Penyuluh Agama Gedongtengen Sampaikan Kultum tentang Empat Tingkatan Rezeki di Kemenag Kota Yogyakarta
Yogyakarta – Penyuluh Agama Islam Kemantren Gedongtengen, Samsul Ma'arif, menyampaikan kultum bakda salat Ashar di Mushola Al Ikhlas Kantor Kementerian Agama Kota Yogyakarta pada Senin, 29 Juni 2026. Kegiatan yang diikuti oleh ASN di lingkungan Kementerian Agama Kota Yogyakarta ini menjadi sarana untuk memperkuat keimanan dan memberikan motivasi spiritual dalam menjalankan tugas sebagai pelayan masyarakat.

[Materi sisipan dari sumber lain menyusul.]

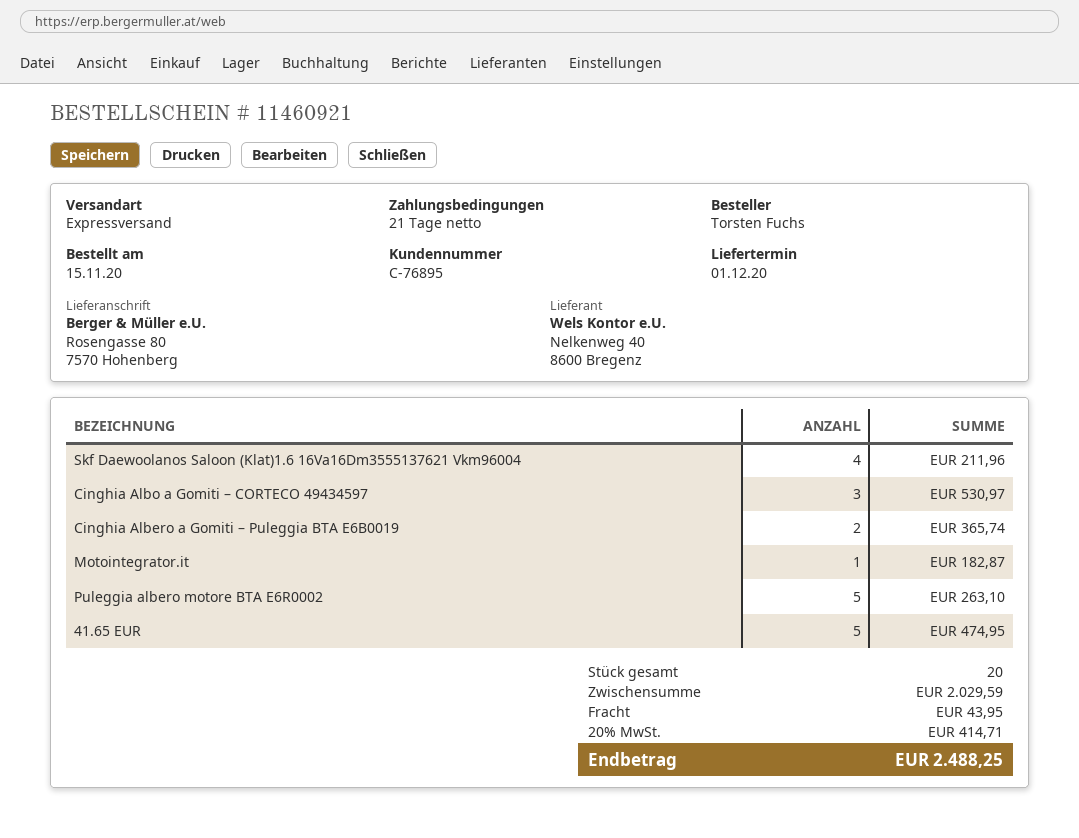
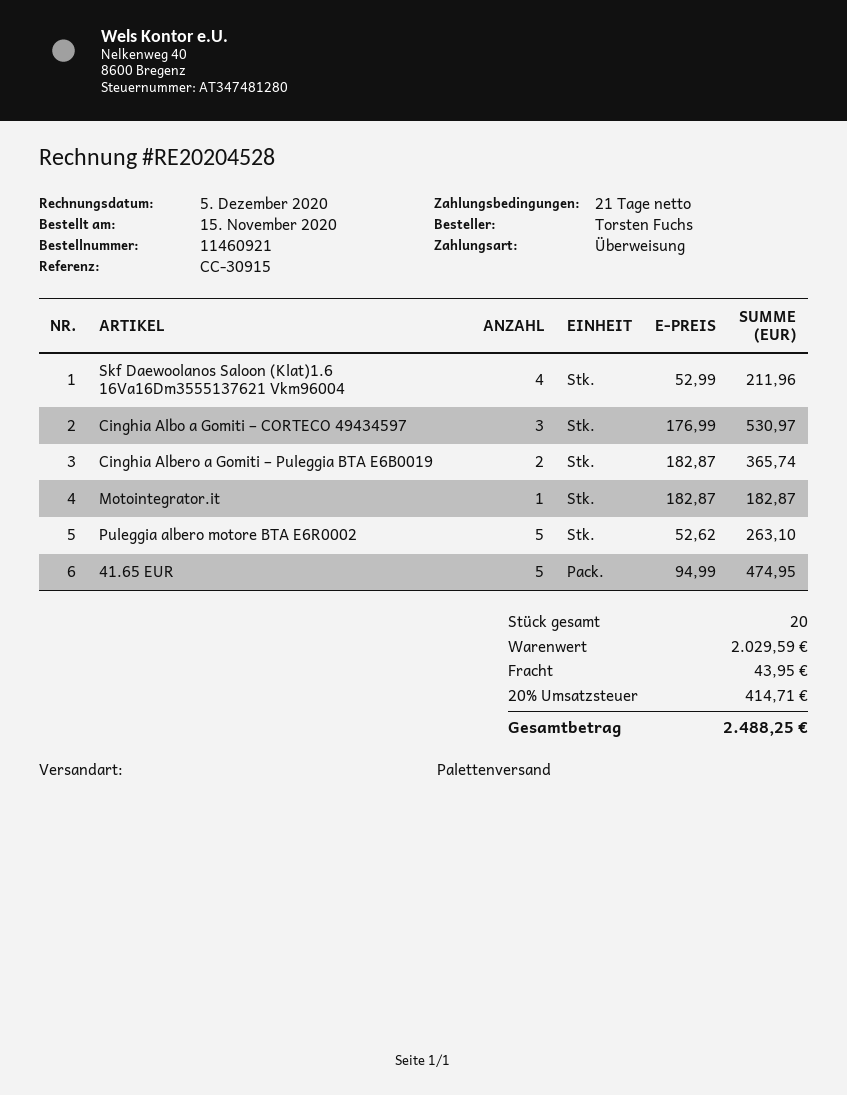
shipping method: express -> pallet freight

Dalam tausiyahnya, Samsul Ma'arif mengangkat tema "Empat Tingkatan Rezeki Menurut Syekh Muhammad Mutawalli Asy-Sya'rawi." Beliau menjelaskan bahwa manusia sering kali memandang rezeki hanya sebatas harta, padahal hakikat rezeki jauh lebih luas.
Adapun empat tingkatan rezeki tersebut adalah: pertama, harta, yang merupakan tingkatan rezeki paling rendah karena hanya menjadi sarana kehidupan dunia. Kedua, kesehatan, yang merupakan rezeki paling tinggi karena dengannya seseorang dapat beribadah, bekerja, dan menjalankan berbagai aktivitas dengan baik. Ketiga, anak yang saleh serta ilmu yang bermanfaat, sebagai rezeki yang paling utama karena pahalanya terus mengalir bahkan setelah seseorang meninggal dunia. Keempat, ridha Allah Subhanahu wa Ta'ala, sebagai rezeki yang paling sempurna, sebab seluruh kenikmatan dunia tidak akan bernilai tanpa keridaan-Nya.

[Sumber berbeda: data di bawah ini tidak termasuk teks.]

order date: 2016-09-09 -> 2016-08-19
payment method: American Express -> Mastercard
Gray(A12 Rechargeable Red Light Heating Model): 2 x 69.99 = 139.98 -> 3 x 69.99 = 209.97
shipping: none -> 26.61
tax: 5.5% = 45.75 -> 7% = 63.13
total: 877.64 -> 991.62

Melalui kultum tersebut, jamaah diajak untuk mengubah cara pandang terhadap rezeki. Tidak hanya berorientasi pada materi, tetapi juga senantiasa bersyukur atas kesehatan, berupaya melahirkan generasi saleh, menebarkan ilmu yang bermanfaat, serta menjadikan keridaan Allah sebagai tujuan utama dalam setiap amal dan pekerjaan.
Kegiatan ditutup dengan doa bersama. Samsul Ma'arif memohon agar seluruh ASN di lingkungan Kementerian Agama Kota Yogyakarta senantiasa diberikan rezeki yang halal, berkah, kesehatan, ilmu yang bermanfaat, keluarga yang saleh, serta dianugerahi rezeki yang paling sempurna, yaitu memperoleh ridha Allah Subhanahu wa Ta'ala, sehingga seluruh amal kebajikan dan pengabdian yang dilakukan diterima dan diridai oleh-Nya.